|Publication number||US7296569 B2|
|Application number||US 11/008,134|
|Publication date||Nov 20, 2007|
|Filing date||Dec 10, 2004|
|Priority date||Oct 29, 1999|
|Also published as||CA2389104A1, CA2389104C, DE60020593D1, DE60020593T2, EP1230511A2, EP1230511B1, US6575159, US6843247, US7766009, US20030136403, US20050098174, US20080066471, WO2001033136A2, WO2001033136A3|
|Publication number||008134, 11008134, US 7296569 B2, US 7296569B2, US-B2-7296569, US7296569 B2, US7296569B2|
|Inventors||Mark Robert Frye, Leonardo Shiki Toma, Richard Scott Remes|
|Original Assignee||Mallinckrodt, Inc.|
|Export Citation||BiBTeX, EndNote, RefMan|
|Patent Citations (29), Non-Patent Citations (2), Referenced by (16), Classifications (30), Legal Events (5)|
|External Links: USPTO, USPTO Assignment, Espacenet|
The present application is a divisional of U.S. application Ser. No. 09/696,208, filed Oct. 26, 2000 now U.S. Pat. No. 6,575,159, which claims priority from U.S. Provisional patent application Ser. No. 60/162,133, filed Oct. 29, 1999. The disclosure of the above-referenced provisional patent application is incorporated herein by reference in its entirety.
1. Field of the Invention
The present invention relates generally to a portable liquid oxygen unit.
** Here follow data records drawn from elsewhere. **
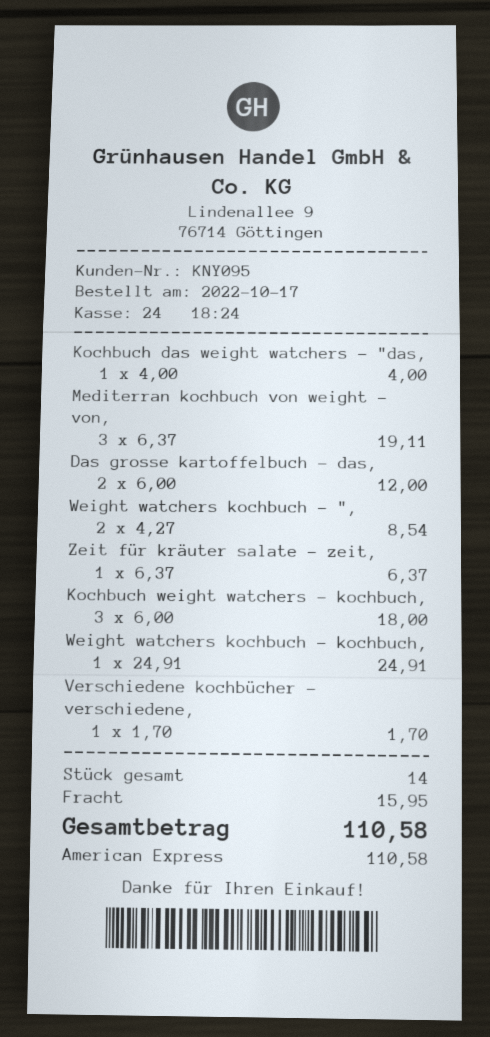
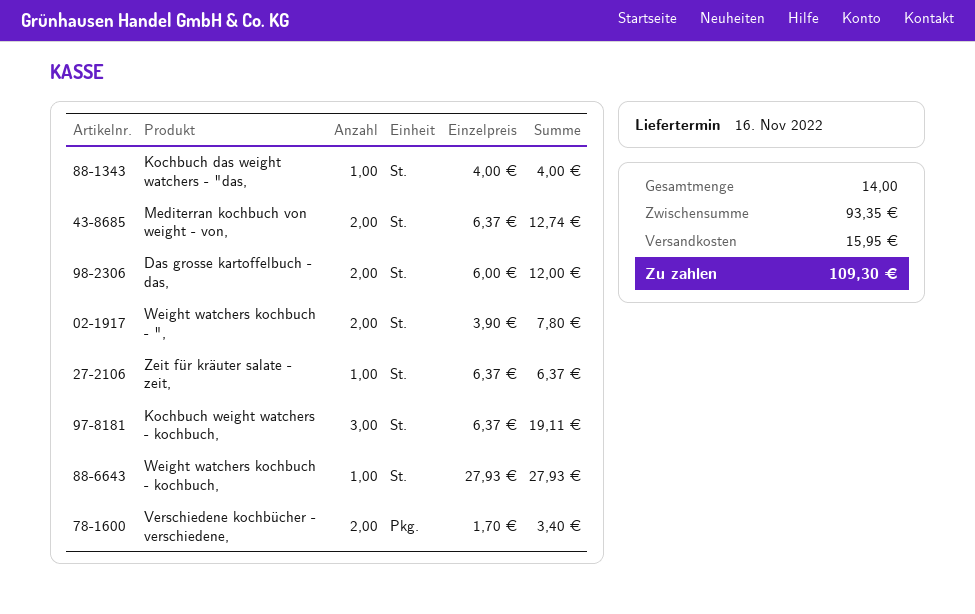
Mediterran kochbuch von weight - von,: 3 x 6.37 = 19.11 -> 2 x 6.37 = 12.74
Weight watchers kochbuch - ",: 2 x 4.27 = 8.54 -> 2 x 3.90 = 7.80
Kochbuch weight watchers - kochbuch,: 3 x 6.00 = 18.00 -> 3 x 6.37 = 19.11
Weight watchers kochbuch - kochbuch,: 1 x 24.91 = 24.91 -> 1 x 27.93 = 27.93
Verschiedene kochbücher - verschiedene,: 1 x 1.70 = 1.70 -> 2 x 1.70 = 3.40
total: 110.58 -> 109.30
2. Description of the Background Art
Therapeutic oxygen is the delivery of substantially pure oxygen to a patient in order to facilitate breathing. When a patient suffers from pulmonary/respiratory problems, delivery of oxygen helps the patient get an adequate level of oxygen into his or her bloodstream.
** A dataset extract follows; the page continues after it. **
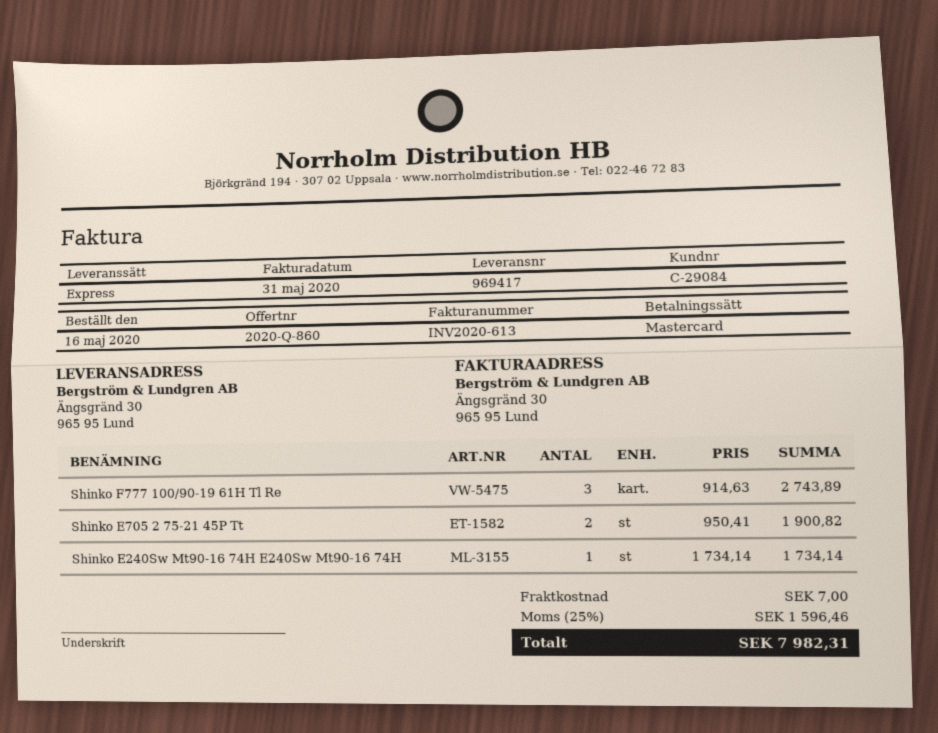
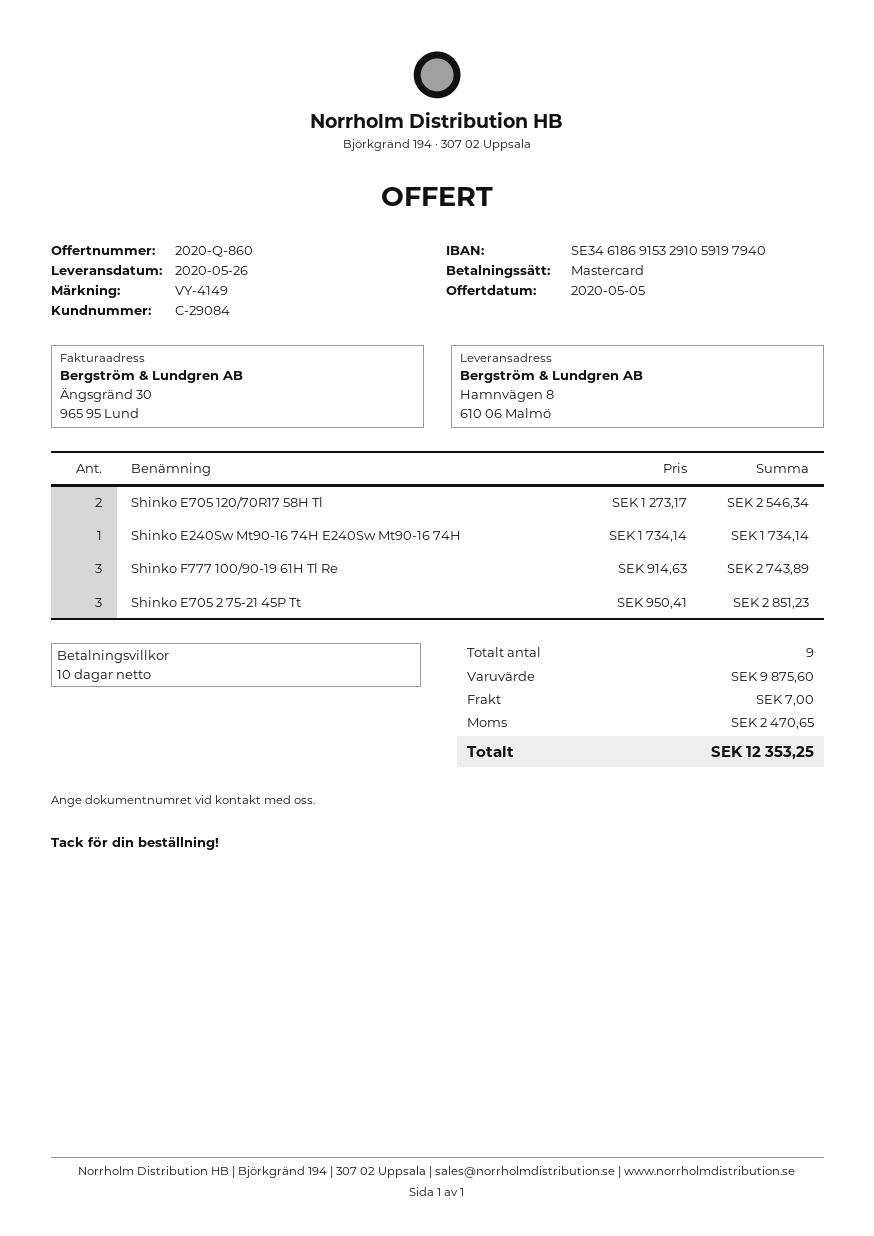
ship to: Ängsgränd 30, 965 95 Lund -> Hamnvägen 8, 610 06 Malmö
Shinko E705 2 75-21 45P Tt: 2 x 950.41 = 1900.82 -> 3 x 950.41 = 2851.23
Shinko E705 120/70R17 58H Tl: none -> 2 x 1273.17 = 2546.34
tax: 1596.46 -> 2470.65
total: 7982.31 -> 12353.25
Therapeutic oxygen may be warranted in cases where a patient suffers from a loss of lung capacity. Medical conditions that may make oxygen necessary are chronic obstructive pulmonary disease (COPD), including asthma, emphysema, etc., as well as cystic fibrosis, lung cancer, lung injuries, and cardiovascular diseases, for example.
Related art practice has been to provide portable oxygen in two ways. In a first approach, compressed oxygen gas is provided in a pressure bottle, and the gas is output through a pressure regulator and a hose to the nostrils of the patient. The bottle is often wheeled so that the patient may be mobile. The drawback of compressed, gaseous oxygen is that a full charge of a bottle that is portable does not last very long.
In order to get around this limitation, in a second approach a related art liquid oxygen (LOX) apparatus has been used wherein LOX is stored in a container and the gaseous oxygen that evaporates from the LOX is inhaled by the patient.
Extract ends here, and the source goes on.